TASK OBJECTIVE:
With nothing added or dropped, copy the data that follows exactly.

Dataset entries
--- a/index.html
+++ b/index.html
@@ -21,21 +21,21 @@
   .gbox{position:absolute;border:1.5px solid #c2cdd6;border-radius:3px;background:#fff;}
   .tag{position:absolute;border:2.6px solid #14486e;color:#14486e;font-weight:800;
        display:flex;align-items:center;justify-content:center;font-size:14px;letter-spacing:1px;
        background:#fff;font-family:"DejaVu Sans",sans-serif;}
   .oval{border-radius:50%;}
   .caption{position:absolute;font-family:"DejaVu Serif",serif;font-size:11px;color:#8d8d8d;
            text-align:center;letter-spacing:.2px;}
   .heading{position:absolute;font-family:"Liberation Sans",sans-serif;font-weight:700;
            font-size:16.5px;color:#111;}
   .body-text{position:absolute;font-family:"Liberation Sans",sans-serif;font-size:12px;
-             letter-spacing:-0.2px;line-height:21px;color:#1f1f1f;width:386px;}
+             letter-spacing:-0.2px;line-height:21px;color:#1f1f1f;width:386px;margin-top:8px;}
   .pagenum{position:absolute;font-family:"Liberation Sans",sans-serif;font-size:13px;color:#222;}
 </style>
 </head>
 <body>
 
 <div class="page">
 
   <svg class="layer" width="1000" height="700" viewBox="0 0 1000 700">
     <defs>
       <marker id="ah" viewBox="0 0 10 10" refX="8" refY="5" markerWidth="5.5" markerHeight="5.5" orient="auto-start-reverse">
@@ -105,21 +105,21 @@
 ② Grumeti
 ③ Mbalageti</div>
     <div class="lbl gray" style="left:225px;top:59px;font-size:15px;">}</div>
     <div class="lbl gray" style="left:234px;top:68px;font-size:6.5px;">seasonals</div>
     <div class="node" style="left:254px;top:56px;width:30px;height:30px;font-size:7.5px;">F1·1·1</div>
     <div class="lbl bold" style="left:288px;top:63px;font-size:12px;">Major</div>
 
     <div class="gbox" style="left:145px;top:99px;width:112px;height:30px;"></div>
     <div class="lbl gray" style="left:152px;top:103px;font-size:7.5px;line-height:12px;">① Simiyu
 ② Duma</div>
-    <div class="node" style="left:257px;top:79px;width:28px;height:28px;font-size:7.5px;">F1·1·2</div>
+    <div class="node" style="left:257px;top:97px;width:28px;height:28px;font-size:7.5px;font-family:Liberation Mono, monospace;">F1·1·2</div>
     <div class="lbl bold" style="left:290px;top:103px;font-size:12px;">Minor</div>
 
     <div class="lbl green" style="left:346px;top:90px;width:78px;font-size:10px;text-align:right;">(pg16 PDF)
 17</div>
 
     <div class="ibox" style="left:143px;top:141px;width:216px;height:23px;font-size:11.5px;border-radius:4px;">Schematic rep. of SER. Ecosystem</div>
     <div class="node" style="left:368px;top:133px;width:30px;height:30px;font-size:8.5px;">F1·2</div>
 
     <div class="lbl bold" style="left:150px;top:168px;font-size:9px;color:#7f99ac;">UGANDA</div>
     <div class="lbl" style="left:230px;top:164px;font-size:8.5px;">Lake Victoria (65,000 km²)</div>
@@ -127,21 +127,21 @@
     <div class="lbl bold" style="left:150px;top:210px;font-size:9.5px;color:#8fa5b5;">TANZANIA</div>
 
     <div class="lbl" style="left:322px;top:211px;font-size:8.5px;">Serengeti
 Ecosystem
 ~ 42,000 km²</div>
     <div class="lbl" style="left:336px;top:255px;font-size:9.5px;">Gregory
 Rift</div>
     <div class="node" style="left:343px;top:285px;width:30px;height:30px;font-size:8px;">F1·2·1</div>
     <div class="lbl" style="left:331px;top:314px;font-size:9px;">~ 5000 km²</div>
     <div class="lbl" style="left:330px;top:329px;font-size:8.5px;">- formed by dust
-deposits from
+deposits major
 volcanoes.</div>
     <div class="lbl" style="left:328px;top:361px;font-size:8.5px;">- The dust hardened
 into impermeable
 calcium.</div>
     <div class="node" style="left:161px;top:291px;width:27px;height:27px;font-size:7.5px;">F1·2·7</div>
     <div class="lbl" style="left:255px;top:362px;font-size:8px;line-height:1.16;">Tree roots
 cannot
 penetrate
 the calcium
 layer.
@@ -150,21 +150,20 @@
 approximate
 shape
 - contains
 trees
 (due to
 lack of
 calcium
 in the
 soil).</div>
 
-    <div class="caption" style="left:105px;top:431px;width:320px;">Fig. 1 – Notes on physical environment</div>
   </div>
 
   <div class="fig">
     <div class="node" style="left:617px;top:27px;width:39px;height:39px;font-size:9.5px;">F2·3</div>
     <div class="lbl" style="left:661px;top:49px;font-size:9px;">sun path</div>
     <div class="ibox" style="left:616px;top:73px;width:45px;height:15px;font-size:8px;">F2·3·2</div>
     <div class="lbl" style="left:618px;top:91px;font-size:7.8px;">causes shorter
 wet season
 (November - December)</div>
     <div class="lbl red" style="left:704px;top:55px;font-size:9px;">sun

RESPONSE FOR THIS EXERCISE:
--- a/index.html
+++ b/index.html
@@ -21,21 +21,21 @@
   .gbox{position:absolute;border:1.5px solid #c2cdd6;border-radius:3px;background:#fff;}
   .tag{position:absolute;border:2.6px solid #14486e;color:#14486e;font-weight:800;
        display:flex;align-items:center;justify-content:center;font-size:14px;letter-spacing:1px;
        background:#fff;font-family:"DejaVu Sans",sans-serif;}
   .oval{border-radius:50%;}
   .caption{position:absolute;font-family:"DejaVu Serif",serif;font-size:11px;color:#8d8d8d;
            text-align:center;letter-spacing:.2px;}
   .heading{position:absolute;font-family:"Liberation Sans",sans-serif;font-weight:700;
            font-size:16.5px;color:#111;}
   .body-text{position:absolute;font-family:"Liberation Sans",sans-serif;font-size:12px;
-             letter-spacing:-0.2px;line-height:21px;color:#1f1f1f;width:386px;}
+             letter-spacing:-0.2px;line-height:21px;color:#1f1f1f;width:386px;margin-top:8px;}
   .pagenum{position:absolute;font-family:"Liberation Sans",sans-serif;font-size:13px;color:#222;}
 </style>
 </head>
 <body>
 
 <div class="page">
 
   <svg class="layer" width="1000" height="700" viewBox="0 0 1000 700">
     <defs>
       <marker id="ah" viewBox="0 0 10 10" refX="8" refY="5" markerWidth="5.5" markerHeight="5.5" orient="auto-start-reverse">
@@ -105,21 +105,21 @@
 ② Grumeti
 ③ Mbalageti</div>
     <div class="lbl gray" style="left:225px;top:59px;font-size:15px;">}</div>
     <div class="lbl gray" style="left:234px;top:68px;font-size:6.5px;">seasonals</div>
     <div class="node" style="left:254px;top:56px;width:30px;height:30px;font-size:7.5px;">F1·1·1</div>
     <div class="lbl bold" style="left:288px;top:63px;font-size:12px;">Major</div>
 
     <div class="gbox" style="left:145px;top:99px;width:112px;height:30px;"></div>
     <div class="lbl gray" style="left:152px;top:103px;font-size:7.5px;line-height:12px;">① Simiyu
 ② Duma</div>
-    <div class="node" style="left:257px;top:79px;width:28px;height:28px;font-size:7.5px;">F1·1·2</div>
+    <div class="node" style="left:257px;top:97px;width:28px;height:28px;font-size:7.5px;font-family:Liberation Mono, monospace;">F1·1·2</div>
     <div class="lbl bold" style="left:290px;top:103px;font-size:12px;">Minor</div>
 
     <div class="lbl green" style="left:346px;top:90px;width:78px;font-size:10px;text-align:right;">(pg16 PDF)
 17</div>
 
     <div class="ibox" style="left:143px;top:141px;width:216px;height:23px;font-size:11.5px;border-radius:4px;">Schematic rep. of SER. Ecosystem</div>
     <div class="node" style="left:368px;top:133px;width:30px;height:30px;font-size:8.5px;">F1·2</div>
 
     <div class="lbl bold" style="left:150px;top:168px;font-size:9px;color:#7f99ac;">UGANDA</div>
     <div class="lbl" style="left:230px;top:164px;font-size:8.5px;">Lake Victoria (65,000 km²)</div>
@@ -127,21 +127,21 @@
     <div class="lbl bold" style="left:150px;top:210px;font-size:9.5px;color:#8fa5b5;">TANZANIA</div>
 
     <div class="lbl" style="left:322px;top:211px;font-size:8.5px;">Serengeti
 Ecosystem
 ~ 42,000 km²</div>
     <div class="lbl" style="left:336px;top:255px;font-size:9.5px;">Gregory
 Rift</div>
     <div class="node" style="left:343px;top:285px;width:30px;height:30px;font-size:8px;">F1·2·1</div>
     <div class="lbl" style="left:331px;top:314px;font-size:9px;">~ 5000 km²</div>
     <div class="lbl" style="left:330px;top:329px;font-size:8.5px;">- formed by dust
-deposits from
+deposits major
 volcanoes.</div>
     <div class="lbl" style="left:328px;top:361px;font-size:8.5px;">- The dust hardened
 into impermeable
 calcium.</div>
     <div class="node" style="left:161px;top:291px;width:27px;height:27px;font-size:7.5px;">F1·2·7</div>
     <div class="lbl" style="left:255px;top:362px;font-size:8px;line-height:1.16;">Tree roots
 cannot
 penetrate
 the calcium
 layer.
@@ -150,21 +150,20 @@
 approximate
 shape
 - contains
 trees
 (due to
 lack of
 calcium
 in the
 soil).</div>
 
-    <div class="caption" style="left:105px;top:431px;width:320px;">Fig. 1 – Notes on physical environment</div>
   </div>
 
   <div class="fig">
     <div class="node" style="left:617px;top:27px;width:39px;height:39px;font-size:9.5px;">F2·3</div>
     <div class="lbl" style="left:661px;top:49px;font-size:9px;">sun path</div>
     <div class="ibox" style="left:616px;top:73px;width:45px;height:15px;font-size:8px;">F2·3·2</div>
     <div class="lbl" style="left:618px;top:91px;font-size:7.8px;">causes shorter
 wet season
 (November - December)</div>
     <div class="lbl red" style="left:704px;top:55px;font-size:9px;">sun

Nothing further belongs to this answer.